▸ WHAT TO WORK ON
Although the records include pictures, print only the rest, exactly as written.

..............................

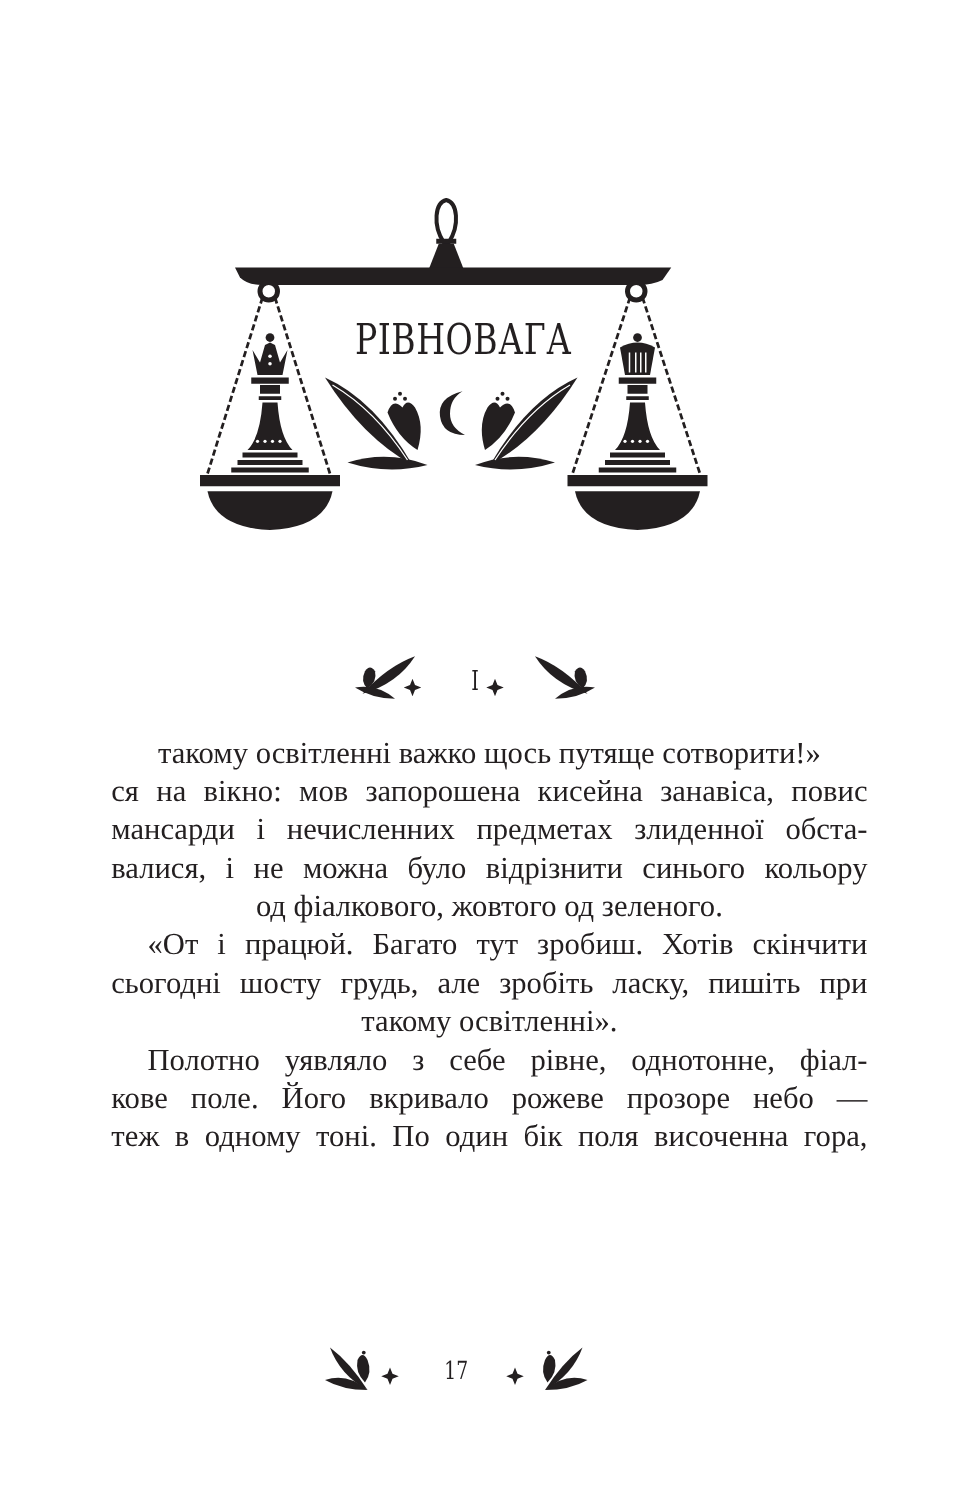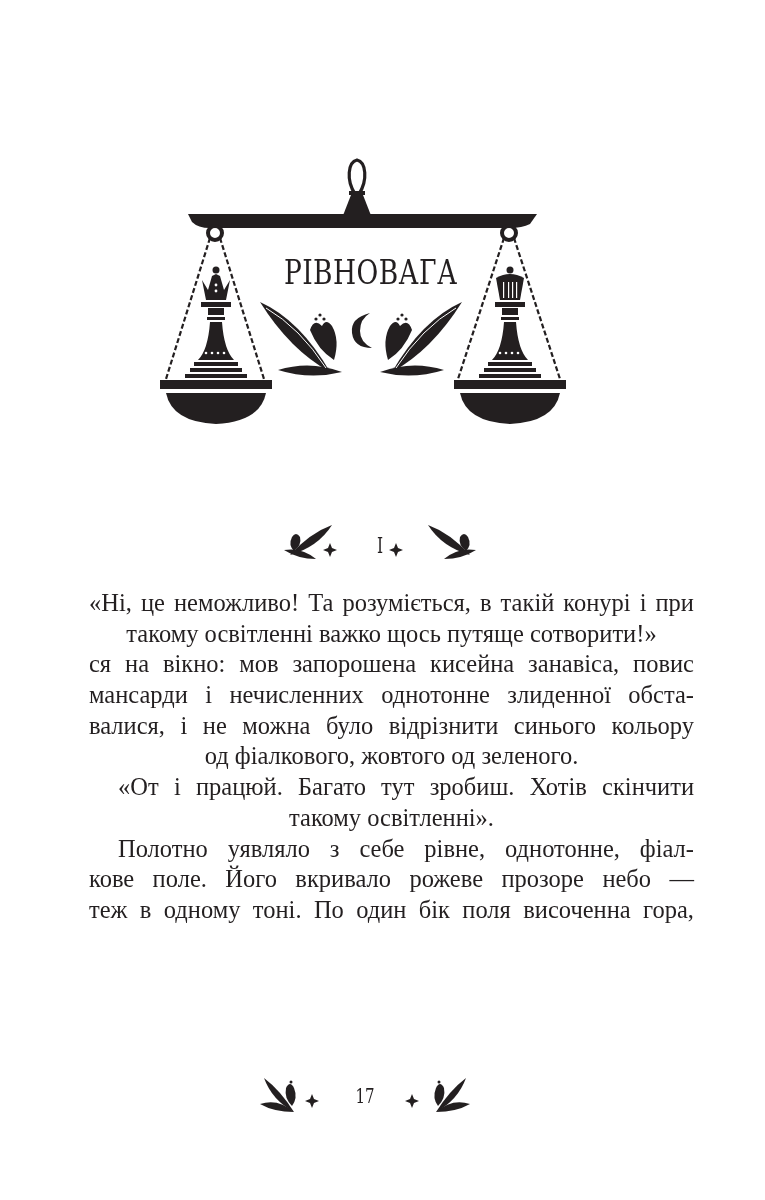"«Ні, це неможливо! Та розуміється," div.line { html: <div>«Ні, це неможливо! Та розуміється, в такій конурі і при</div> -> none }
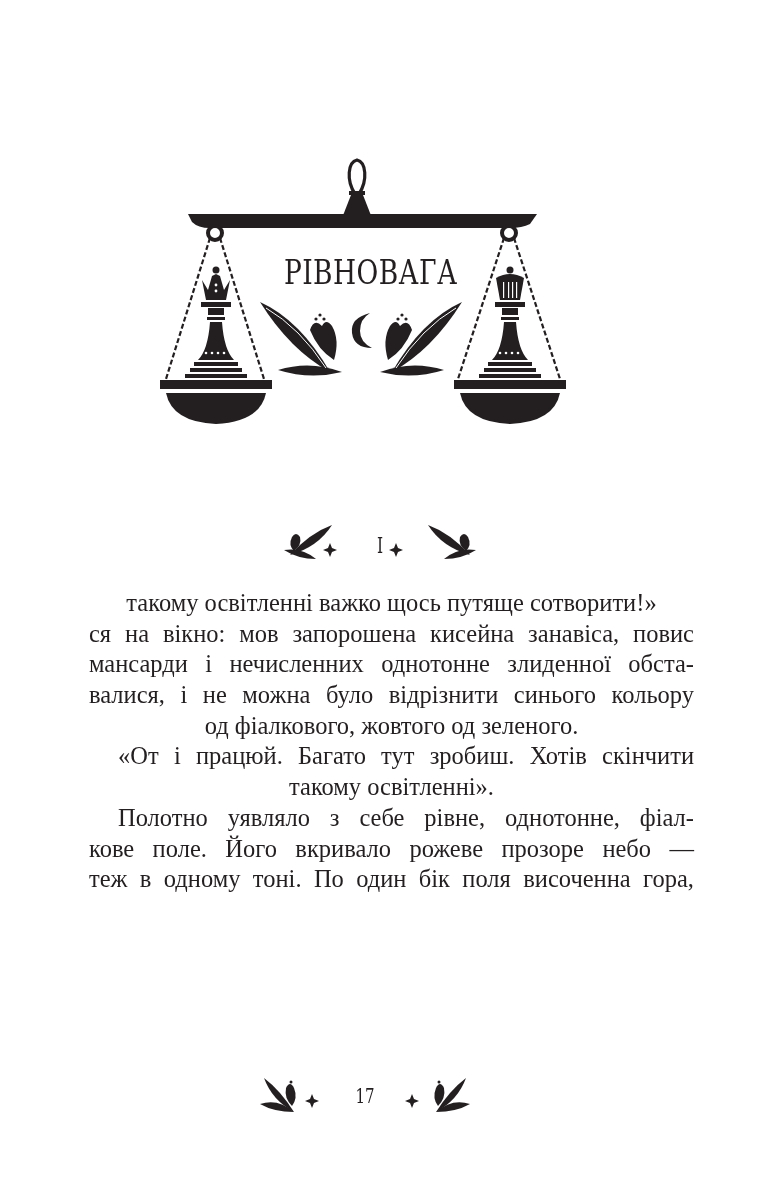"мансарди і нечисленних однотонне" div.line { text: однотонне -> предметах }
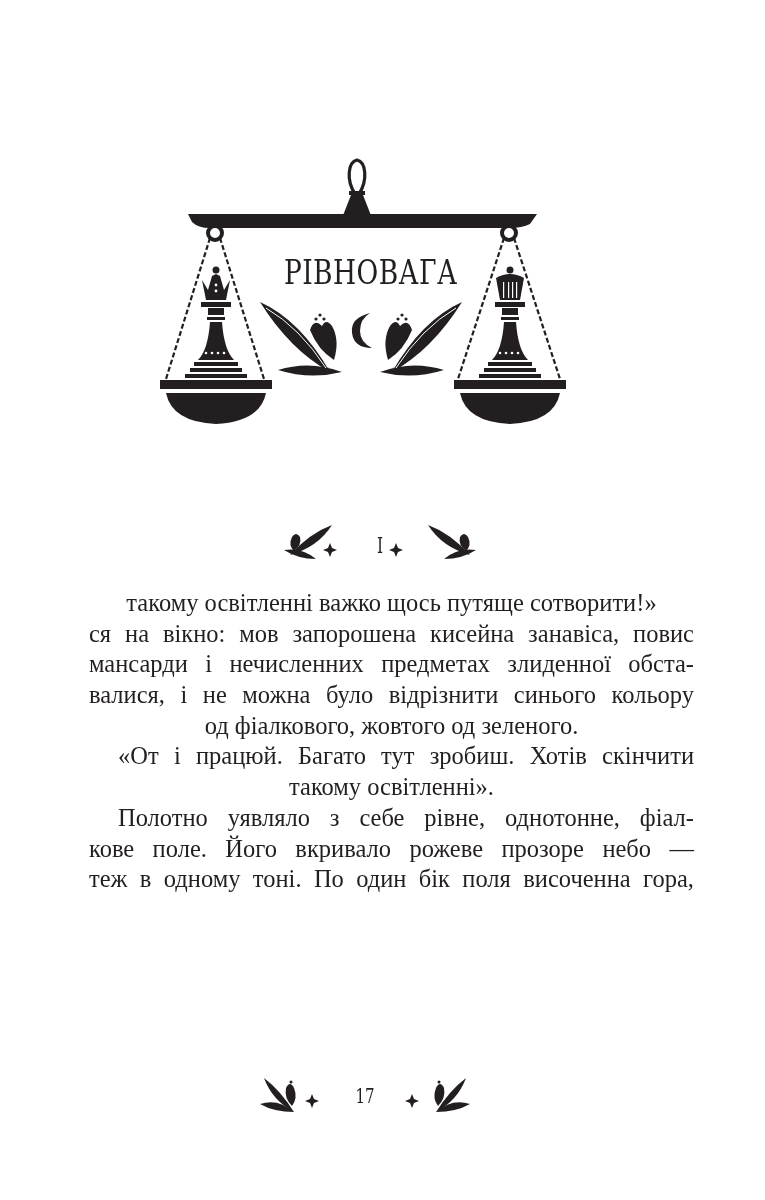"сьогодні шосту грудь, але зробіть" div.line { html: none -> <div>сьогодні шосту грудь, але зробіть ласку, пишіть при</div> }
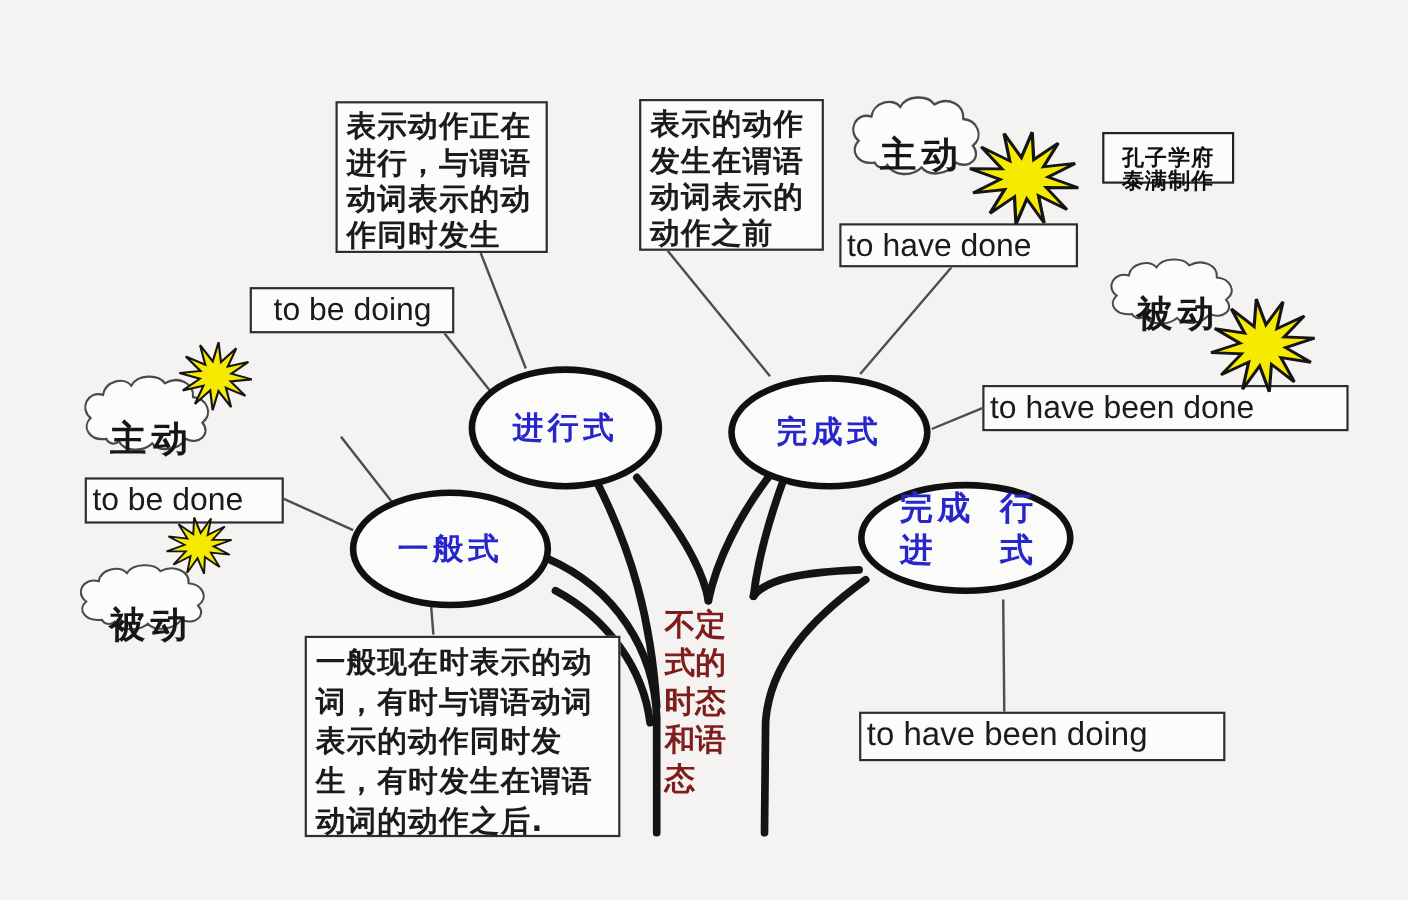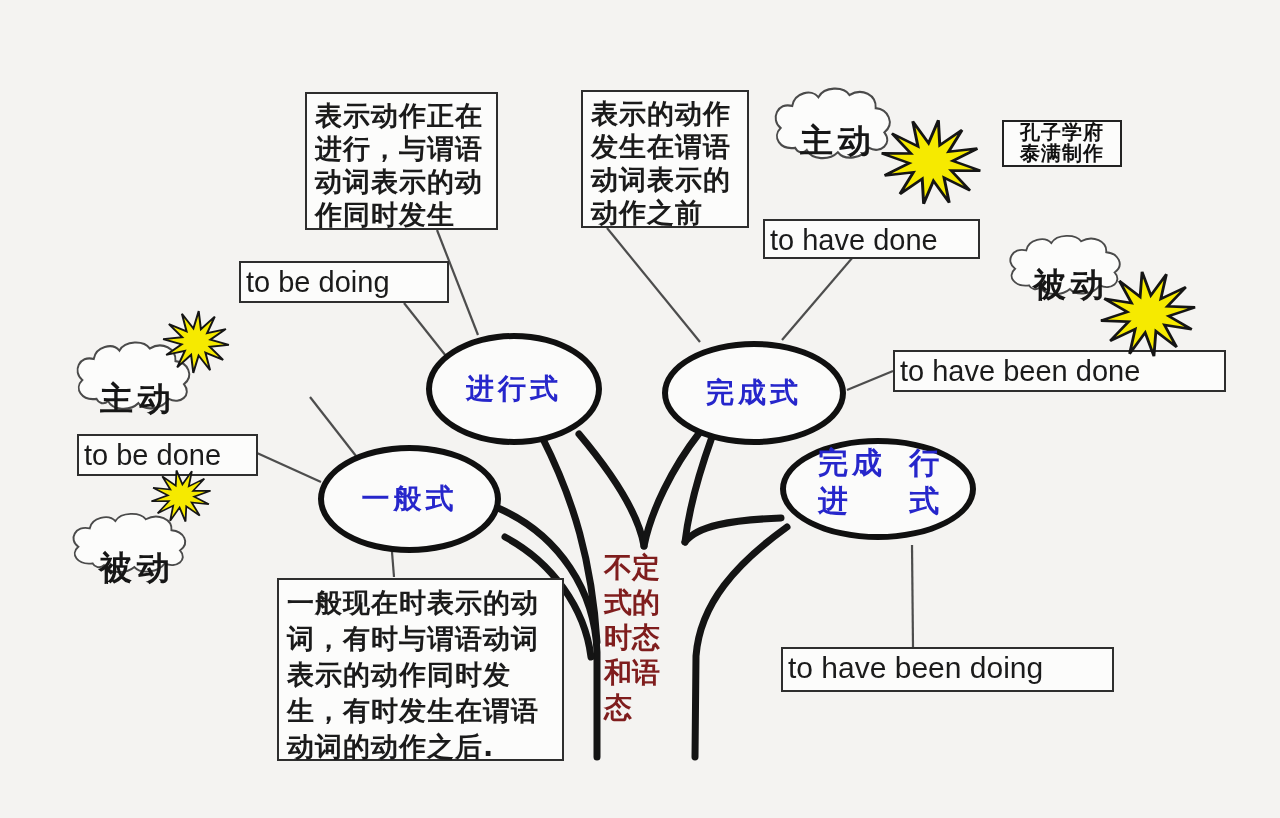"孔子学府" #watermark { padding-top: 0 -> 11px }
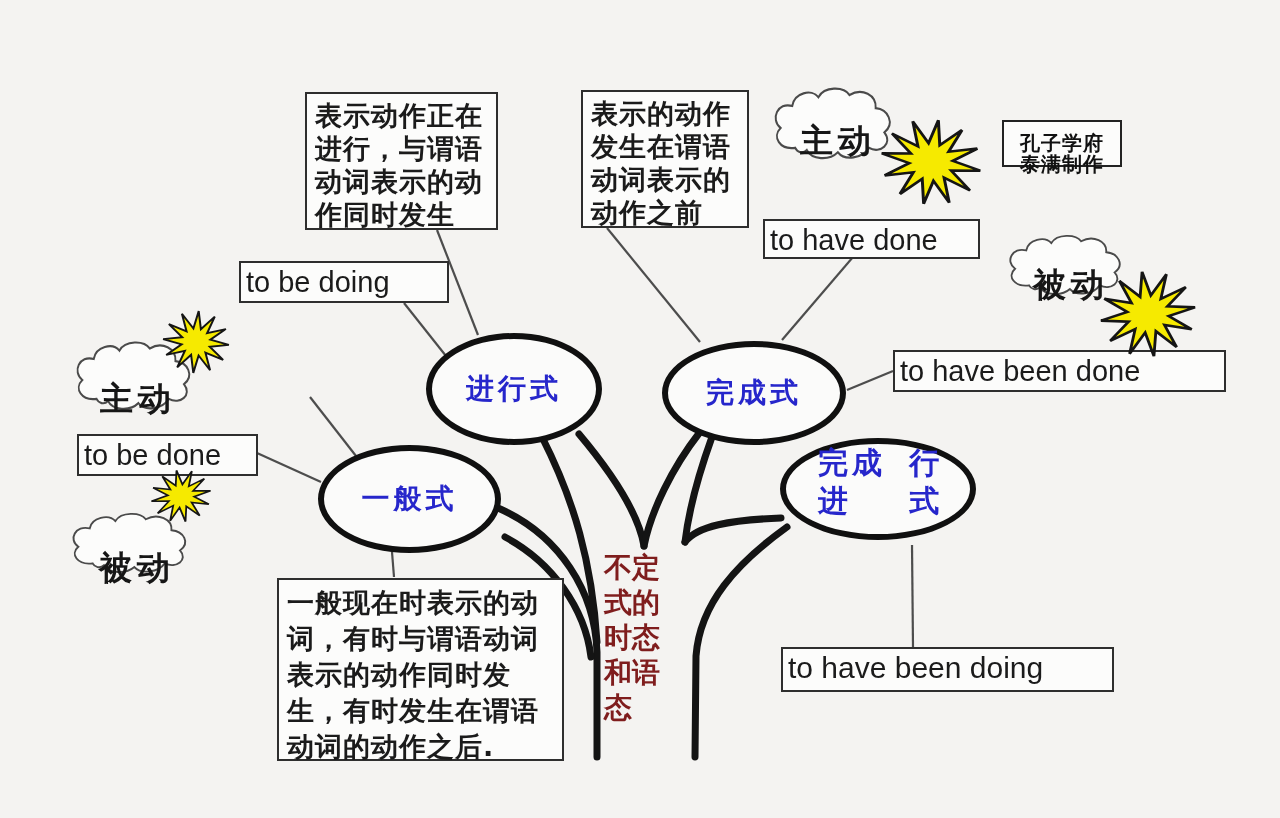"to have done" div.box { margin-top: 16px -> none }
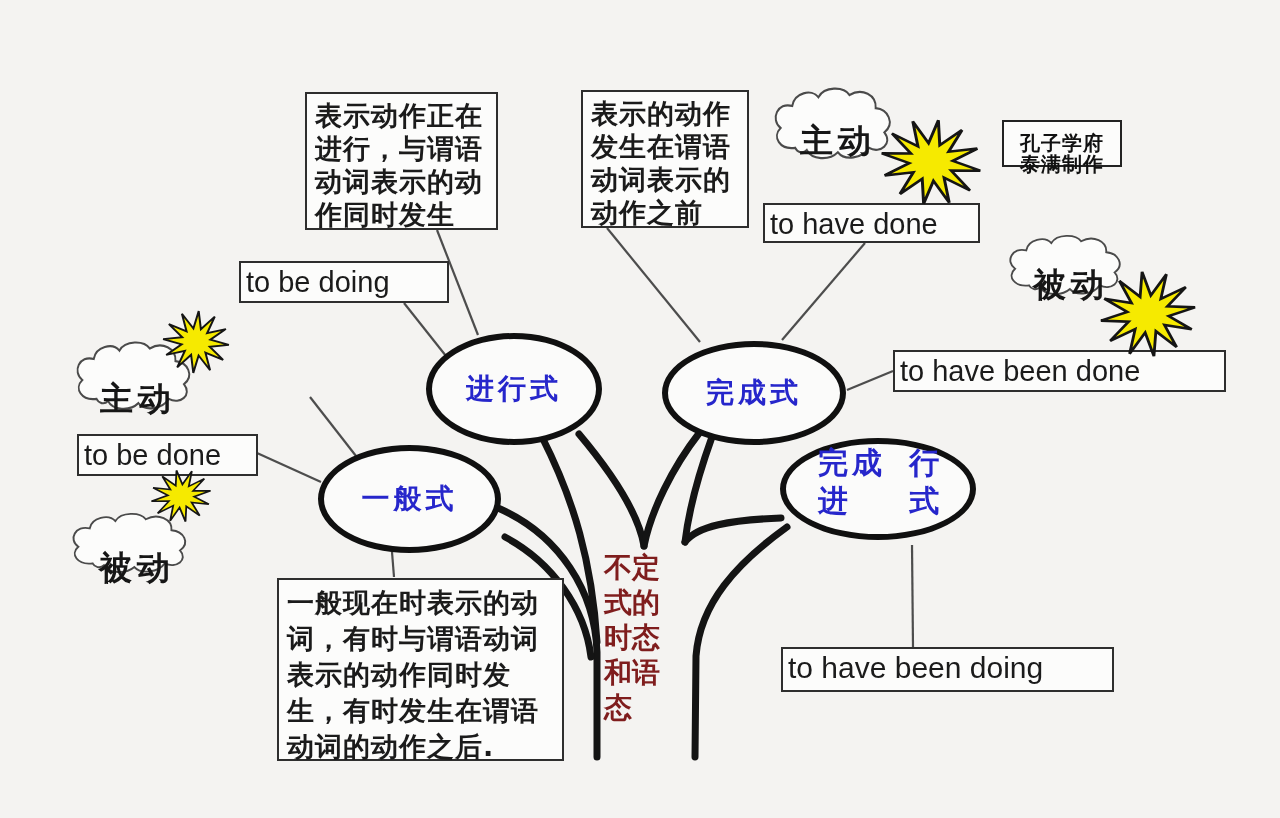"to be doing" div.box { left: 239px -> 227px; text-align: none -> center; width: 210px -> 186px }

..............................

▸ SOLUTION TO THE EXERCISE
"«Ні, це неможливо! Та розуміється," div.line { html: <div>«Ні, це неможливо! Та розуміється, в такій конурі і при</div> -> none }
"мансарди і нечисленних однотонне" div.line { text: однотонне -> предметах }
"сьогодні шосту грудь, але зробіть" div.line { html: none -> <div>сьогодні шосту грудь, але зробіть ласку, пишіть при</div> }
"孔子学府" #watermark { padding-top: 0 -> 11px }
"to have done" div.box { margin-top: 16px -> none }
"to be doing" div.box { left: 239px -> 227px; text-align: none -> center; width: 210px -> 186px }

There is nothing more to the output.